Si spera in un’edizione che sarà, anzitutto, del cambiamento della tracciatura, al Paul Ricard. La sorte del Gran Premio di Francia, rispetto alla calendarizzazione originaria, è più che mai incerta, come tutti gli eventi previsti fino alla prossima estate. Sì correrà, si andrà verso un rinvio, sarà cancellazione? Interrogativi impossibili da sciogliere oggi, in un marzo che vede l’Europa e il mondo fronteggiare la pandemia di coronavirus.

La Formula1 degli iscritti fantomatici

Dal Vietnam hanno indicato una via realistica: un nuovo calendario non lo scopriremo prima di due mesi.

La pista è quel che è

Lo scorso gennaio, Eric Boullier indicava gli interventi sul circuito che il promoter del GP di Francia e il gestore del tracciato avrebbero avviato, dopo vari scambi di idee con F1 Group e la FIA.
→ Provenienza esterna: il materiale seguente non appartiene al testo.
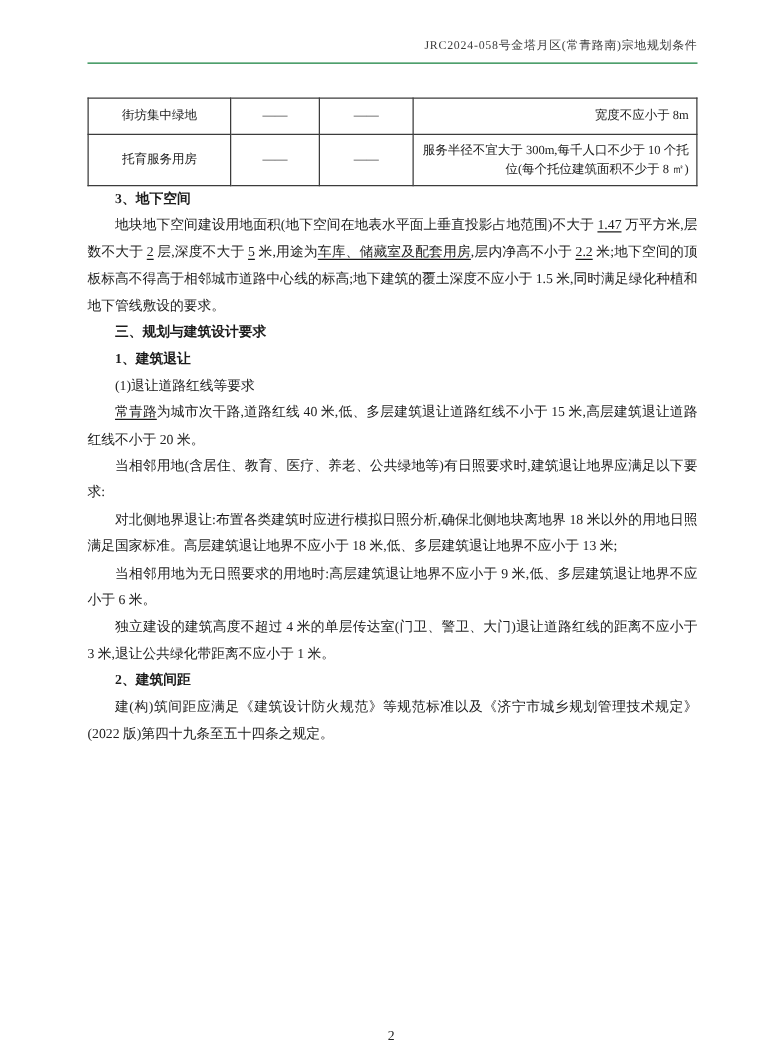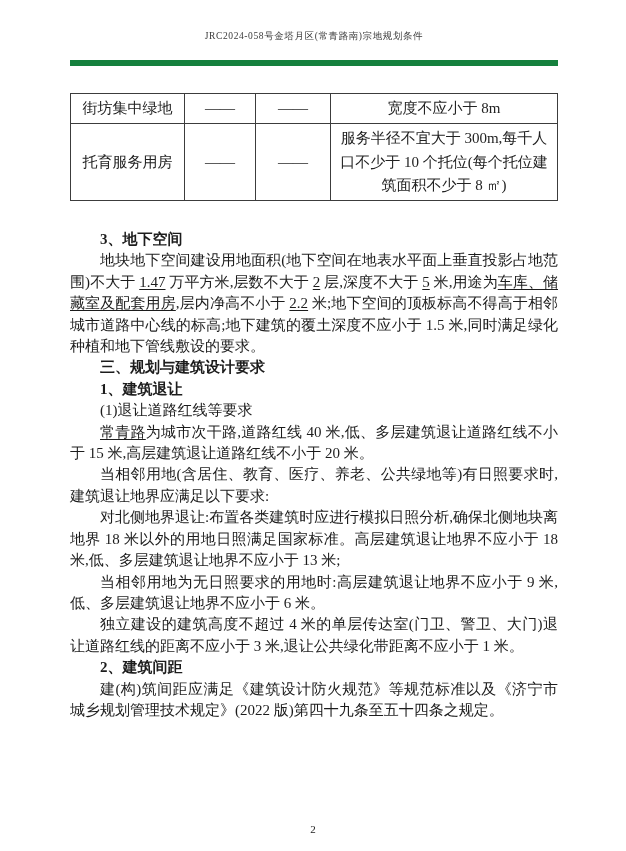"JRC2024-058号金塔月区(常青路南)宗地规划条件" .doc-header { border-bottom: 6px solid #15803d -> 1px solid #15803d; padding-bottom: 17px -> 7px; text-align: center -> right }
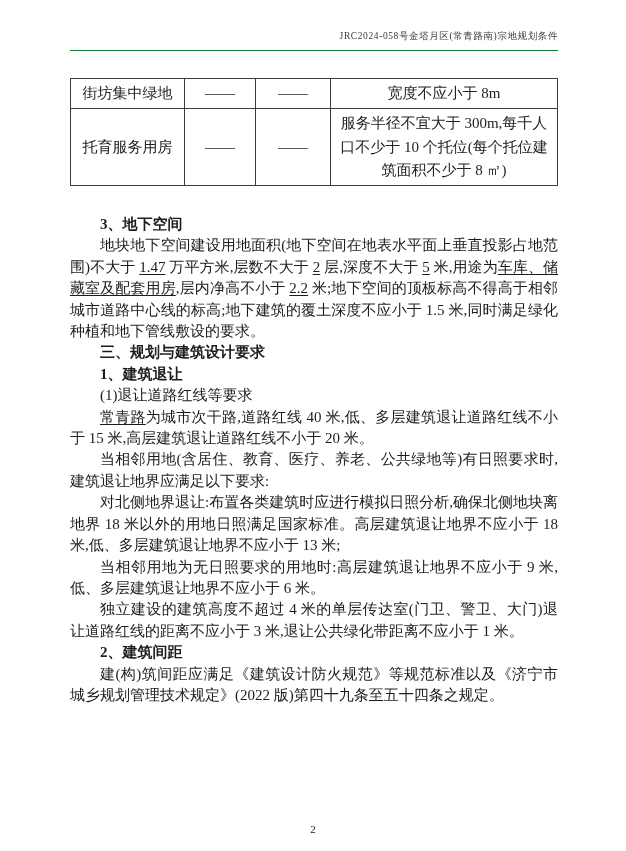"街坊集中绿地" table.cond { font-size: 15px -> 10px }
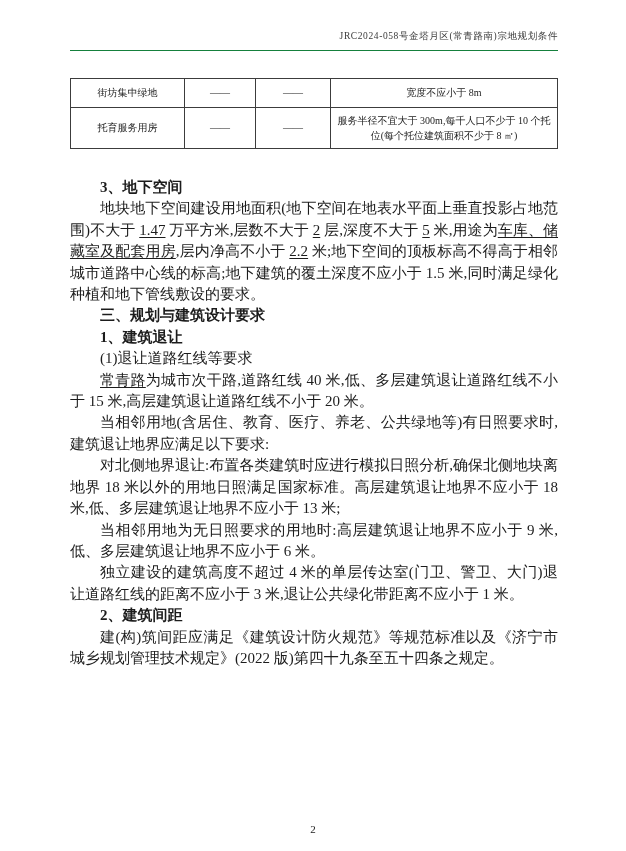"宽度不应小于 8m" td.tc3 { text-align: center -> right }
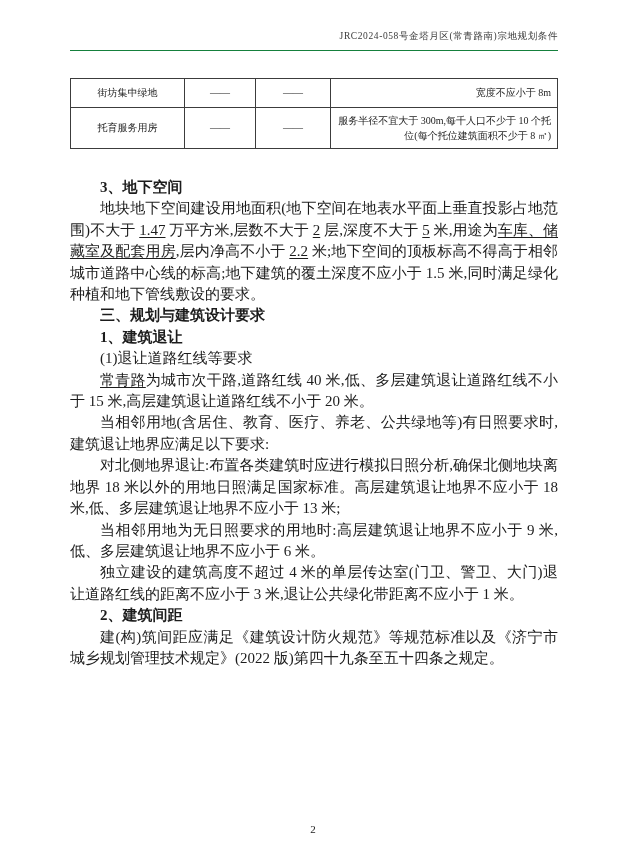"3、地下空间" .body { font-size: 15px -> 11px; margin-top: 28px -> 0 }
Tra le modifiche da attuare nel 2021, il diverso sviluppo del primo settore di pista, da curva 1 a curva 4, per creare una possibilità di sorpasso in staccata. Boullier, nei giorni scorsi ha spiegato a Canal+: “Appena prima che si verificassero i problemi con la pandemia eravamo pronti ad annunciare alcune modifiche per il 2020 e anche sul 2021 e 2022.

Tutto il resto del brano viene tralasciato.